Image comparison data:
==================================================

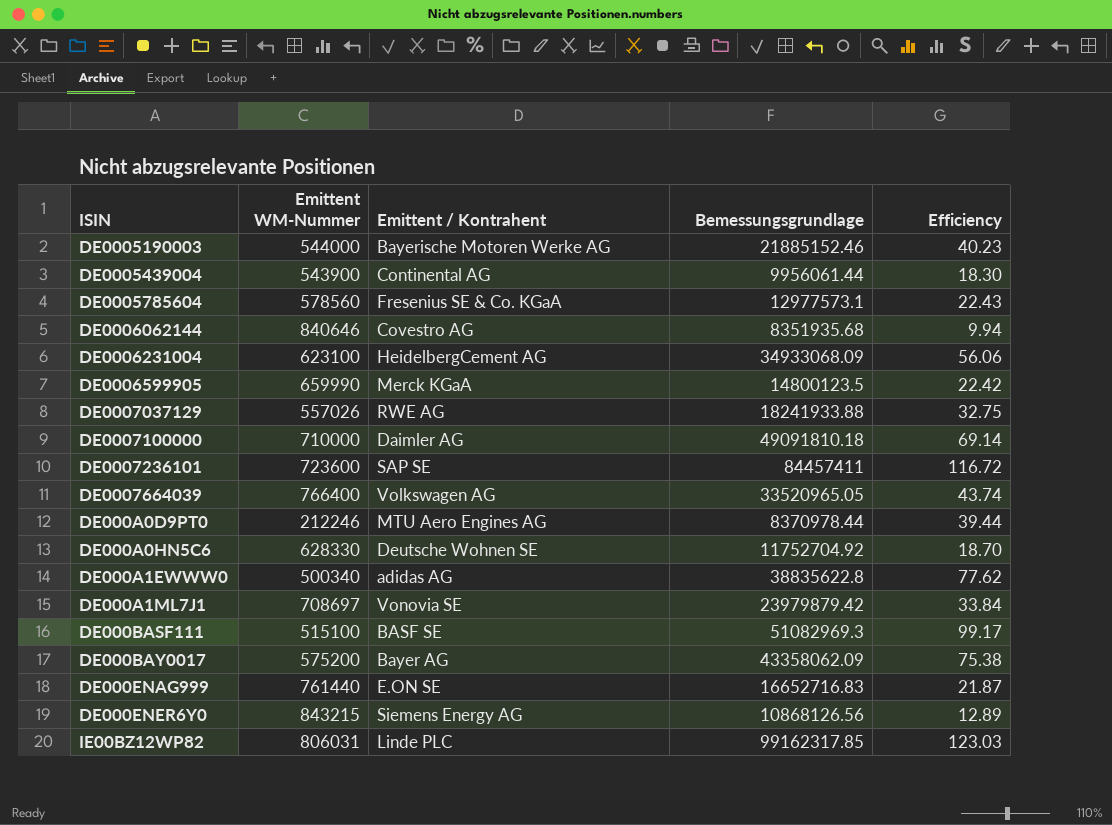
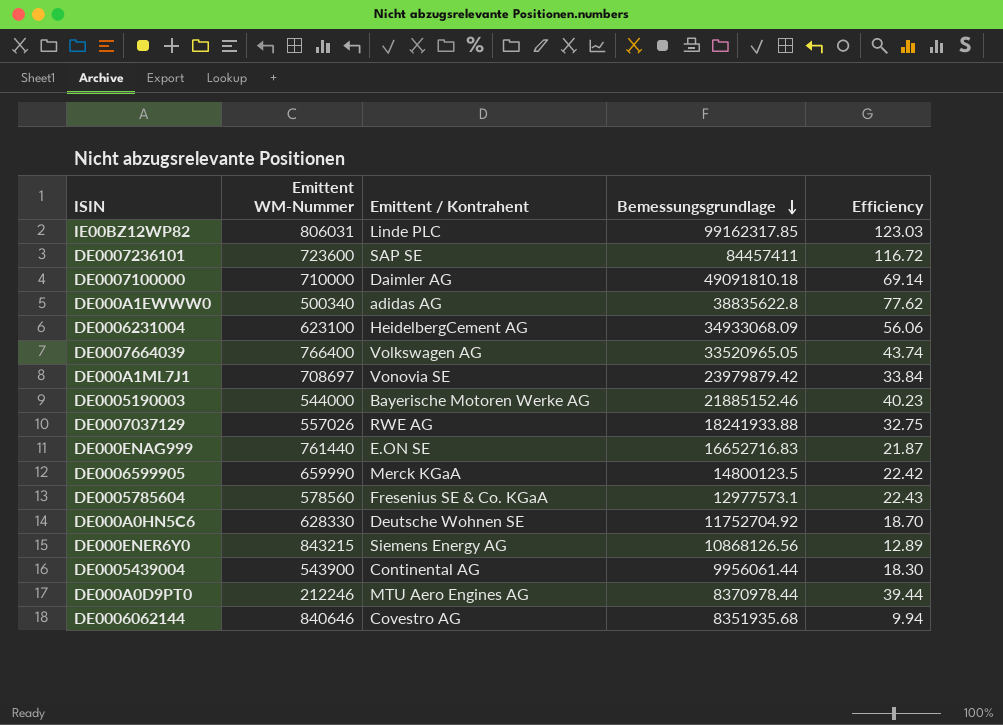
row order: none -> Bemessungsgrundlage descending
row DE000BASF111: 515100 | BASF SE | 51082969.3 | 99.17 -> none
row DE000BAY0017: 575200 | Bayer AG | 43358062.09 | 75.38 -> none

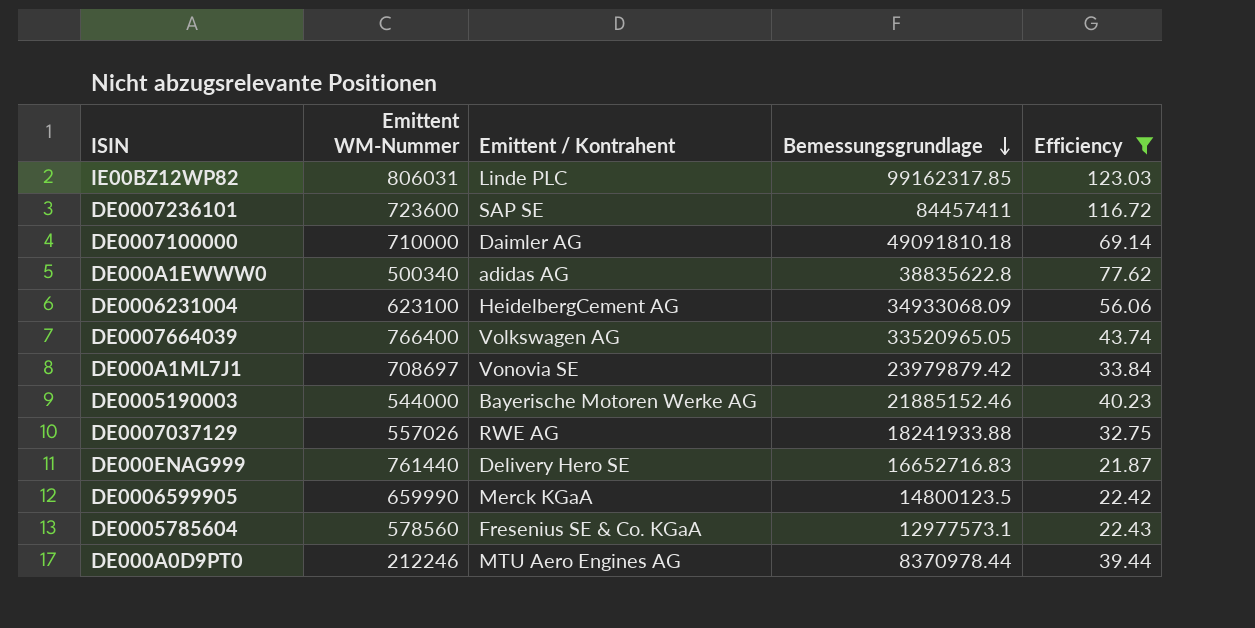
filter: none -> Efficiency >= 21.87
DE000ENAG999 | Emittent / Kontrahent: E.ON SE -> Delivery Hero SE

==================================================

## What needs to be done:
Only the lines from the one containing "filter: none -> Efficiency >= 21.87" through the final line of the data belong in the answer, repeated exactly.

## Task result:
filter: none -> Efficiency >= 21.87
DE000ENAG999 | Emittent / Kontrahent: E.ON SE -> Delivery Hero SE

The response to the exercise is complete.